-- GIVEN RECORDS --
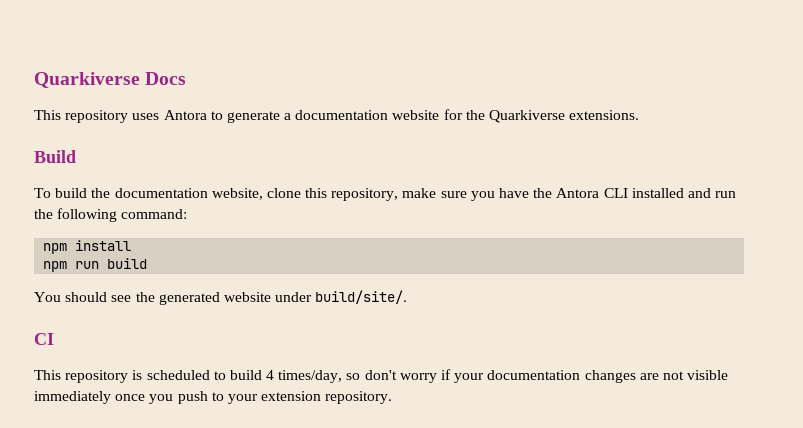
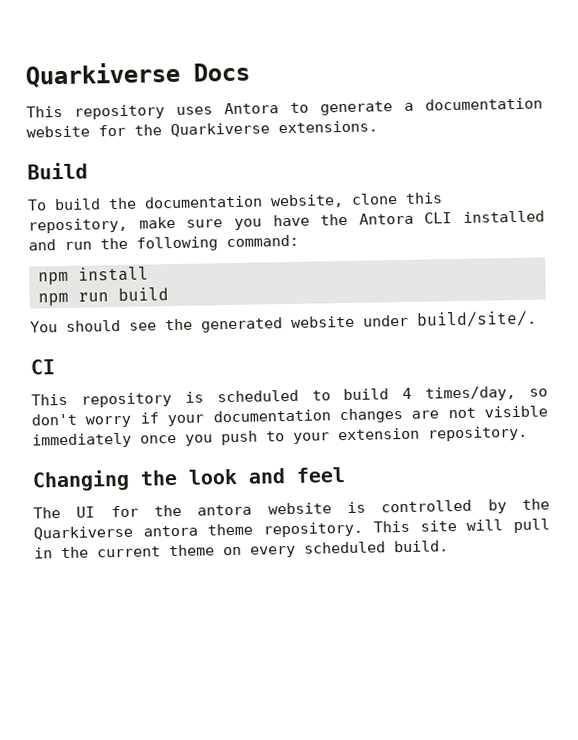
+ Changing the look and feel
+ The UI for the antora website is controlled by the Quarkiverse antora theme repository. This site will pull in the current theme on every scheduled build.

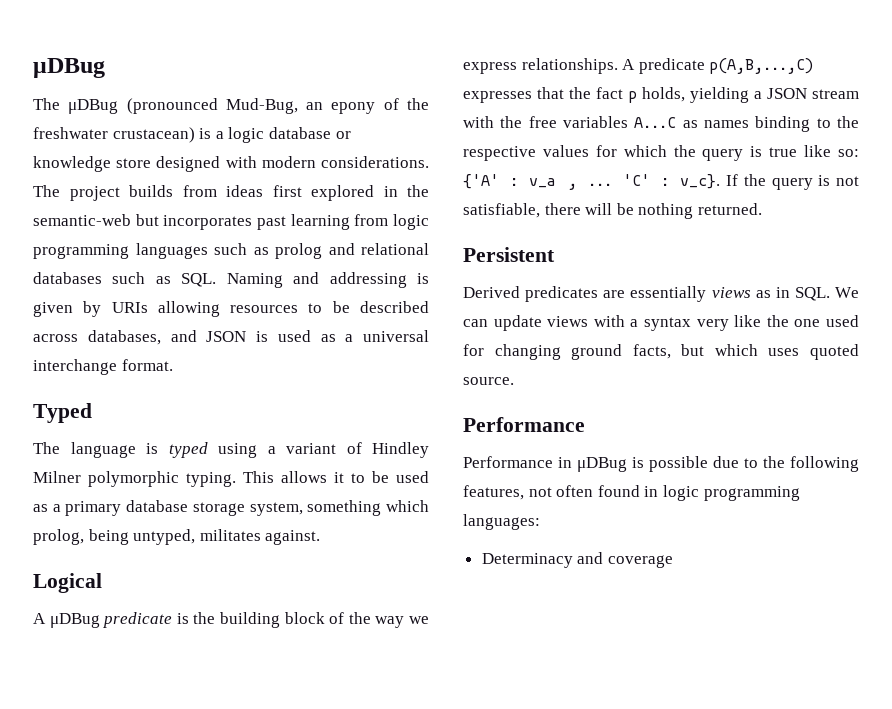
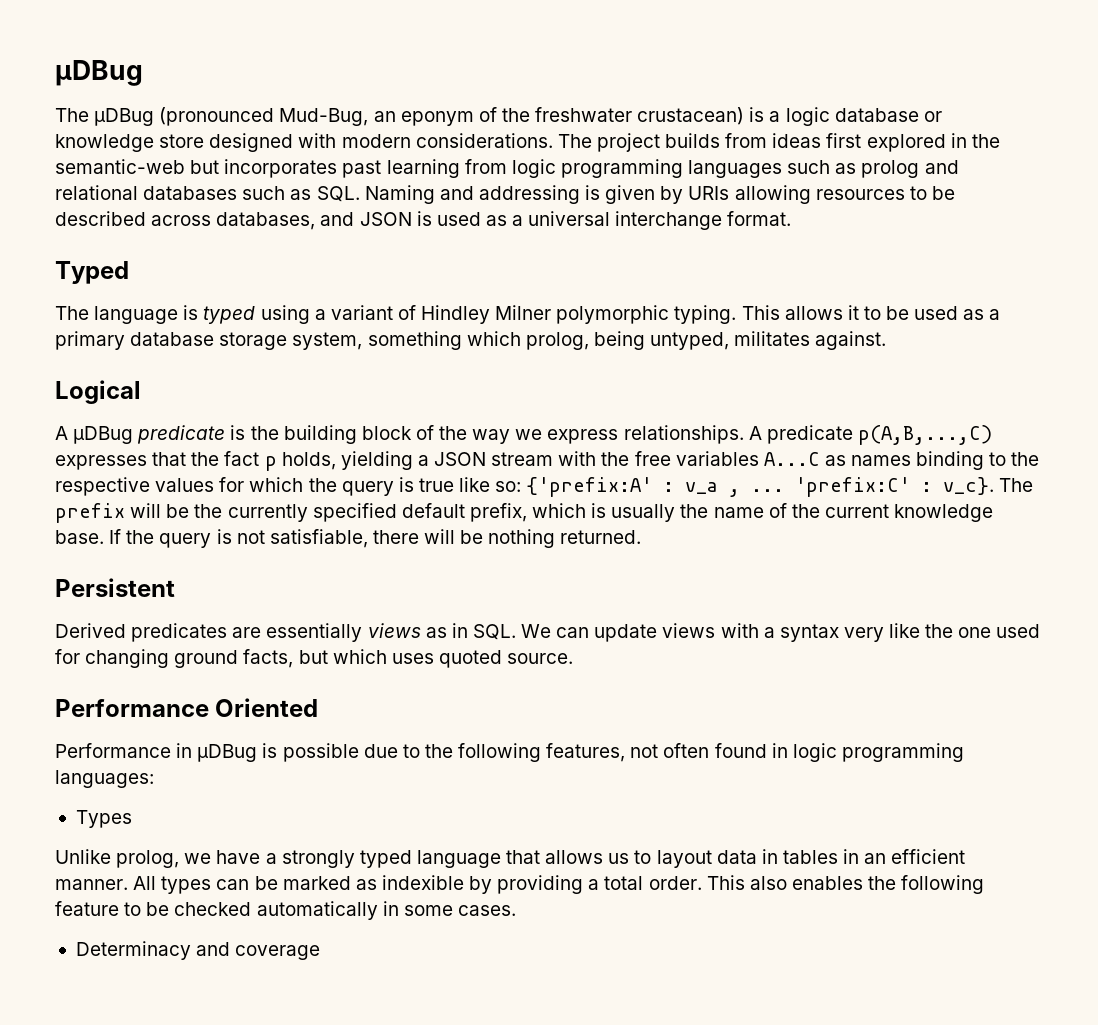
- The μDBug (pronounced Mud-Bug, an epony of the freshwater crustacean) is a logic database or knowledge store designed with modern considerations.
+ The μDBug (pronounced Mud-Bug, an eponym of the freshwater crustacean) is a logic database or knowledge store designed with modern considerations.
- A predicate p(A,B,...,C) expresses that the fact p holds, yielding a JSON stream with the free variables A...C as names binding to the respective values for which the query is true like so: {'A' : v_a , ...
+ A predicate p(A,B,...,C) expresses that the fact p holds, yielding a JSON stream with the free variables A...C as names binding to the respective values for which the query is true like so: {'prefix:A' : v_a , ...
- 'C' : v_c}.
+ 'prefix:C' : v_c}.
+ The prefix will be the currently specified default prefix, which is usually the name of the current knowledge base.
  Derived predicates are essentially views as in SQL. We can update views with a syntax very like the one used for changing ground facts, but which uses quoted source.
- Performance
+ Performance Oriented
+ Types
+ Unlike prolog, we have a strongly typed language that allows us to layout data in tables in an efficient manner. All types can be marked as indexible by providing a total order. This also enables the following feature to be checked automatically in some cases.

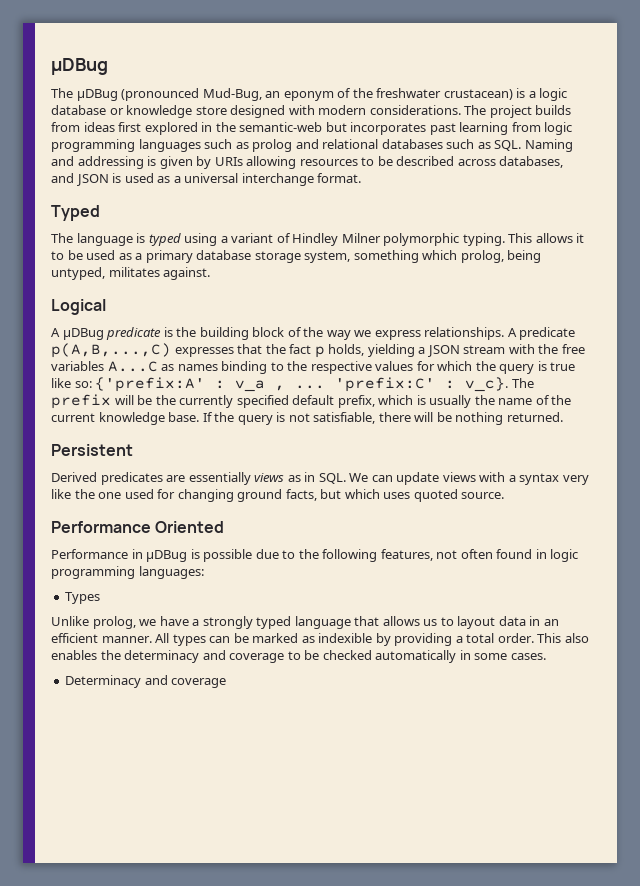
- Unlike prolog, we have a strongly typed language that allows us to layout data in tables in an efficient manner.
+ Unlike prolog, we have a strongly typed language that allows us to layout data in an efficient manner.
- This also enables the following feature to be checked automatically in some cases.
+ This also enables the determinacy and coverage to be checked automatically in some cases.

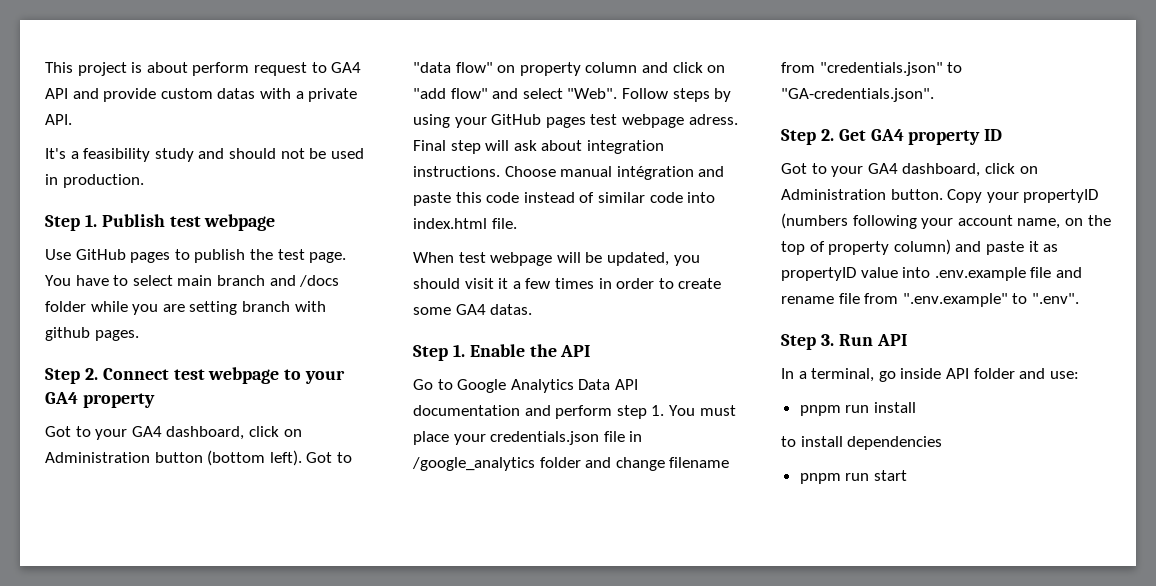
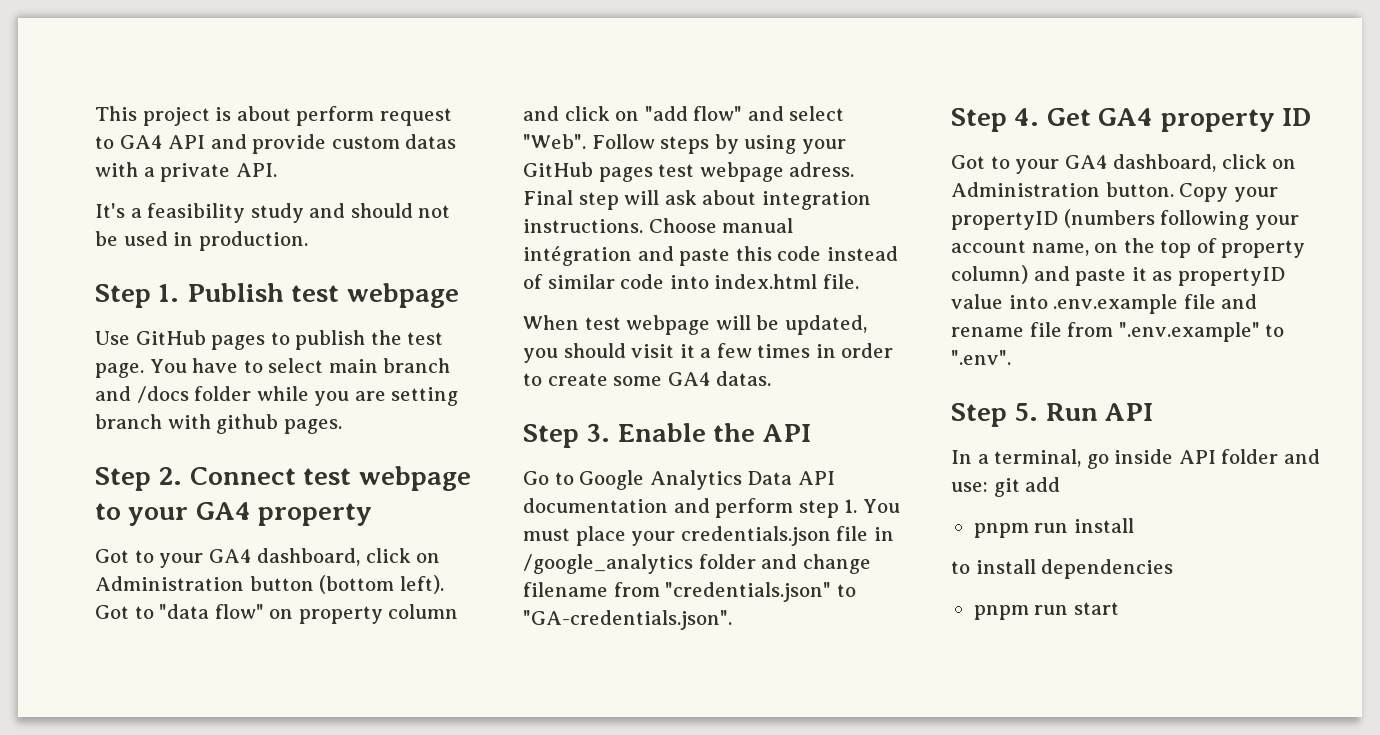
- Step 1. Enable the API
+ Step 3. Enable the API
- Step 2. Get GA4 property ID
+ Step 4. Get GA4 property ID
- Step 3. Run API
+ Step 5. Run API
- In a terminal, go inside API folder and use:
+ In a terminal, go inside API folder and use: git add

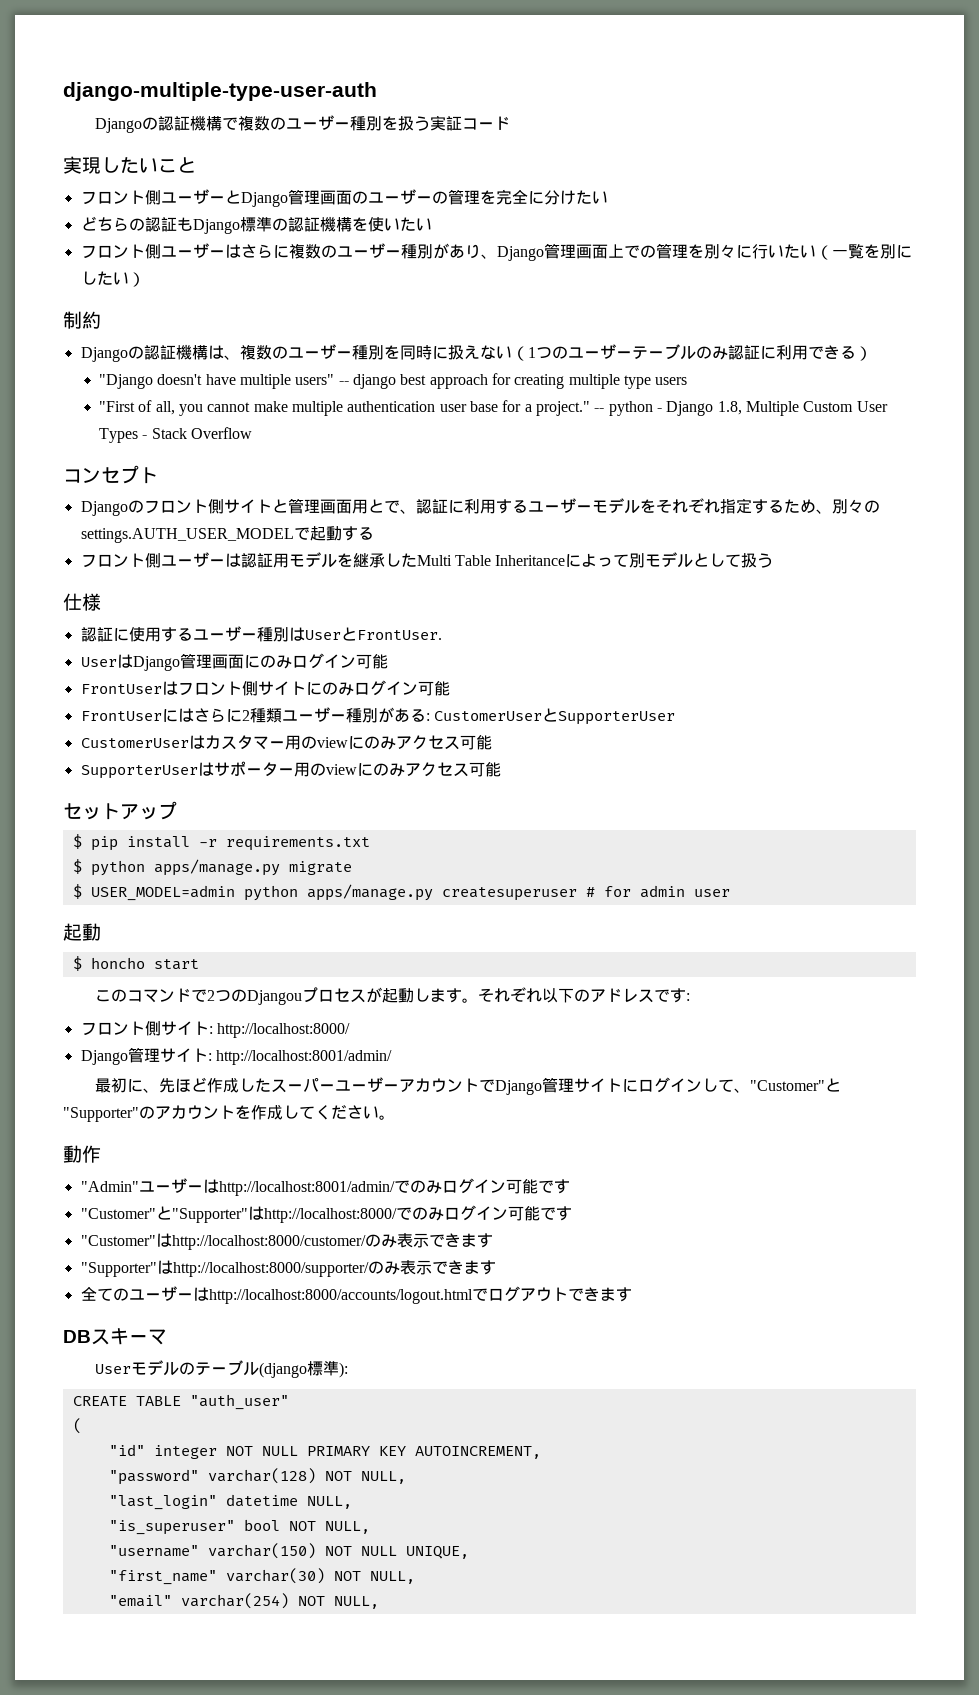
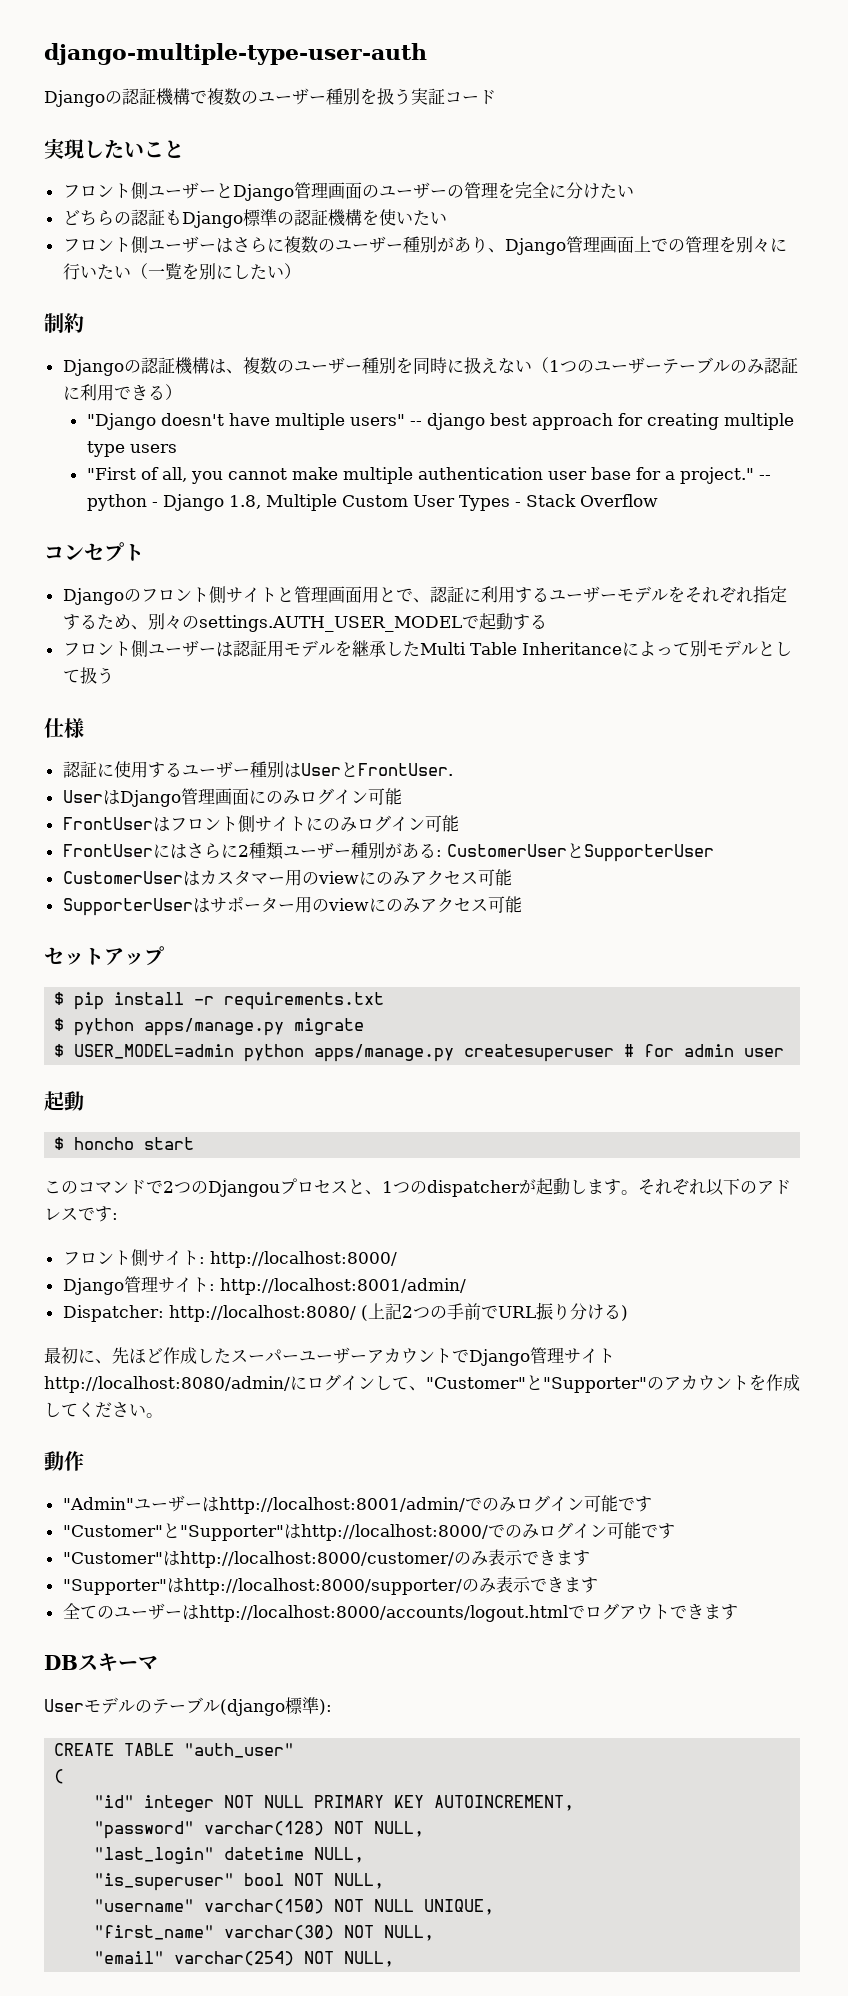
- このコマンドで2つのDjangouプロセスが起動します。
+ このコマンドで2つのDjangouプロセスと、1つのdispatcherが起動します。
+ Dispatcher: http://localhost:8080/ (上記2つの手前でURL振り分ける)
- 最初に、先ほど作成したスーパーユーザーアカウントでDjango管理サイトにログインして、"Customer"と"Supporter"のアカウントを作成してください。
+ 最初に、先ほど作成したスーパーユーザーアカウントでDjango管理サイトhttp://localhost:8080/admin/にログインして、"Customer"と"Supporter"のアカウントを作成してください。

-- WHAT IS REQUIRED --
Tally the lines of the records that contain the word "expresses", then give only the tally.

-- RESPONSE --
2